(Front-end code change data)
◇ ◇ ◇ ◇ ◇

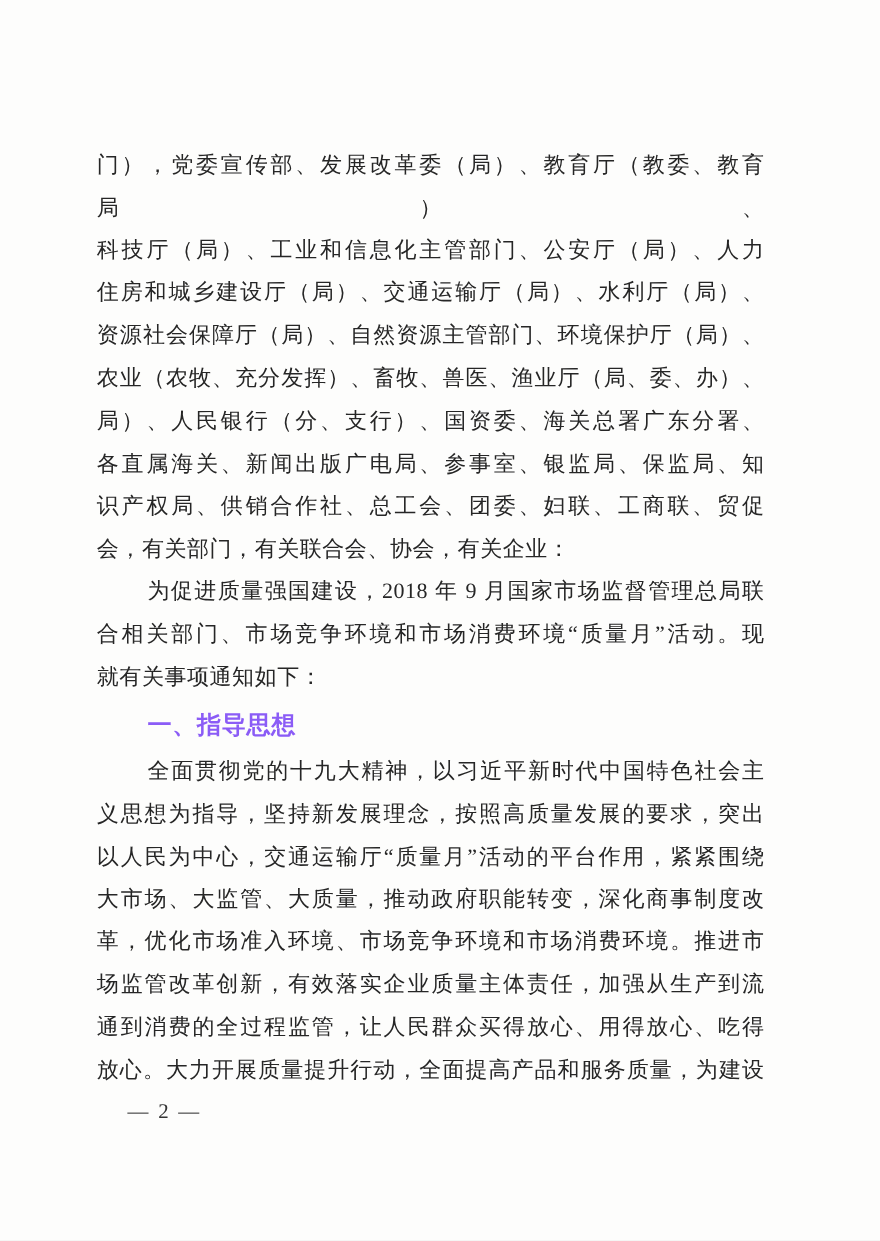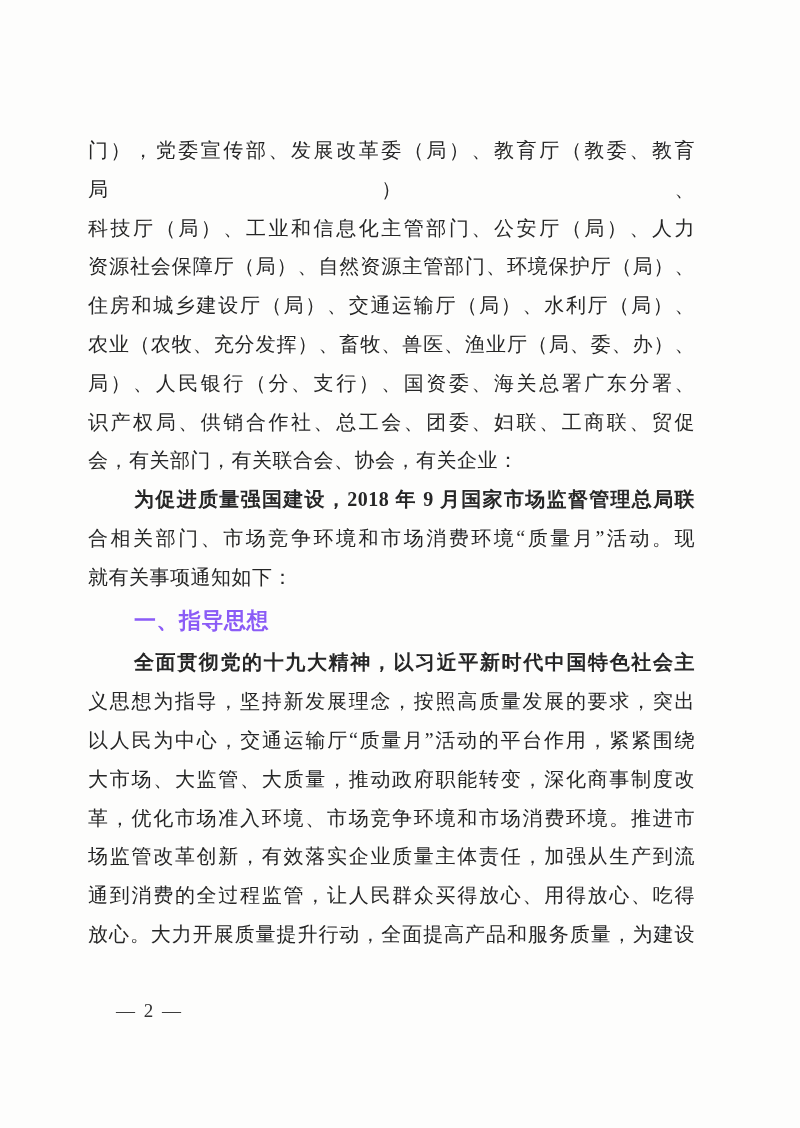--- a/index.html
+++ b/index.html
@@ -32,21 +32,20 @@
   .line {
     text-align: justify;
     text-align-last: justify;
     white-space: normal;
   }
   .line.plain {
     text-align-last: left;
   }
   .line.indent {
     text-indent: 46px;
-    font-weight: bold;
   }
   .para-heading {
     margin-top: 5px;
     margin-bottom: 3px;
     font-family: "Liberation Sans", "DejaVu Sans", sans-serif;
     font-weight: 700;
     font-size: 22px;
     color: #8b5cf6;
   }
   .page-number {
@@ -60,24 +59,25 @@
   }
 </style>
 </head>
 <body>
 
 <div class="page">
   <div class="doc-body">
       <div class="para">
         <div class="line">门），党委宣传部、发展改革委（局）、教育厅（教委、教育局）、</div>
         <div class="line">科技厅（局）、工业和信息化主管部门、公安厅（局）、人力</div>
+        <div class="line">住房和城乡建设厅（局）、交通运输厅（局）、水利厅（局）、</div>
         <div class="line">资源社会保障厅（局）、自然资源主管部门、环境保护厅（局）、</div>
-        <div class="line">住房和城乡建设厅（局）、交通运输厅（局）、水利厅（局）、</div>
         <div class="line">农业（农牧、充分发挥）、畜牧、兽医、渔业厅（局、委、办）、</div>
         <div class="line">局）、人民银行（分、支行）、国资委、海关总署广东分署、</div>
+        <div class="line">各直属海关、新闻出版广电局、参事室、银监局、保监局、知</div>
         <div class="line">识产权局、供销合作社、总工会、团委、妇联、工商联、贸促</div>
         <div class="line plain">会，有关部门，有关联合会、协会，有关企业：</div>
       </div>
       <div class="para">
         <div class="line indent">为促进质量强国建设，2018 年 9 月国家市场监督管理总局联</div>
         <div class="line">合相关部门、市场竞争环境和市场消费环境“质量月”活动。现</div>
         <div class="line plain">就有关事项通知如下：</div>
       </div>
       <div class="para para-heading">
         <div class="line plain indent">一、指导思想</div>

◇ ◇ ◇ ◇ ◇

There is a line above that contains "text-indent: 46px;". Copy it and all later lines through the last, exactly, and leave out the rest.

     text-indent: 46px;
-    font-weight: bold;
   }
   .para-heading {
     margin-top: 5px;
     margin-bottom: 3px;
     font-family: "Liberation Sans", "DejaVu Sans", sans-serif;
     font-weight: 700;
     font-size: 22px;
     color: #8b5cf6;
   }
   .page-number {
@@ -60,24 +59,25 @@
   }
 </style>
 </head>
 <body>
 
 <div class="page">
   <div class="doc-body">
       <div class="para">
         <div class="line">门），党委宣传部、发展改革委（局）、教育厅（教委、教育局）、</div>
         <div class="line">科技厅（局）、工业和信息化主管部门、公安厅（局）、人力</div>
+        <div class="line">住房和城乡建设厅（局）、交通运输厅（局）、水利厅（局）、</div>
         <div class="line">资源社会保障厅（局）、自然资源主管部门、环境保护厅（局）、</div>
-        <div class="line">住房和城乡建设厅（局）、交通运输厅（局）、水利厅（局）、</div>
         <div class="line">农业（农牧、充分发挥）、畜牧、兽医、渔业厅（局、委、办）、</div>
         <div class="line">局）、人民银行（分、支行）、国资委、海关总署广东分署、</div>
+        <div class="line">各直属海关、新闻出版广电局、参事室、银监局、保监局、知</div>
         <div class="line">识产权局、供销合作社、总工会、团委、妇联、工商联、贸促</div>
         <div class="line plain">会，有关部门，有关联合会、协会，有关企业：</div>
       </div>
       <div class="para">
         <div class="line indent">为促进质量强国建设，2018 年 9 月国家市场监督管理总局联</div>
         <div class="line">合相关部门、市场竞争环境和市场消费环境“质量月”活动。现</div>
         <div class="line plain">就有关事项通知如下：</div>
       </div>
       <div class="para para-heading">
         <div class="line plain indent">一、指导思想</div>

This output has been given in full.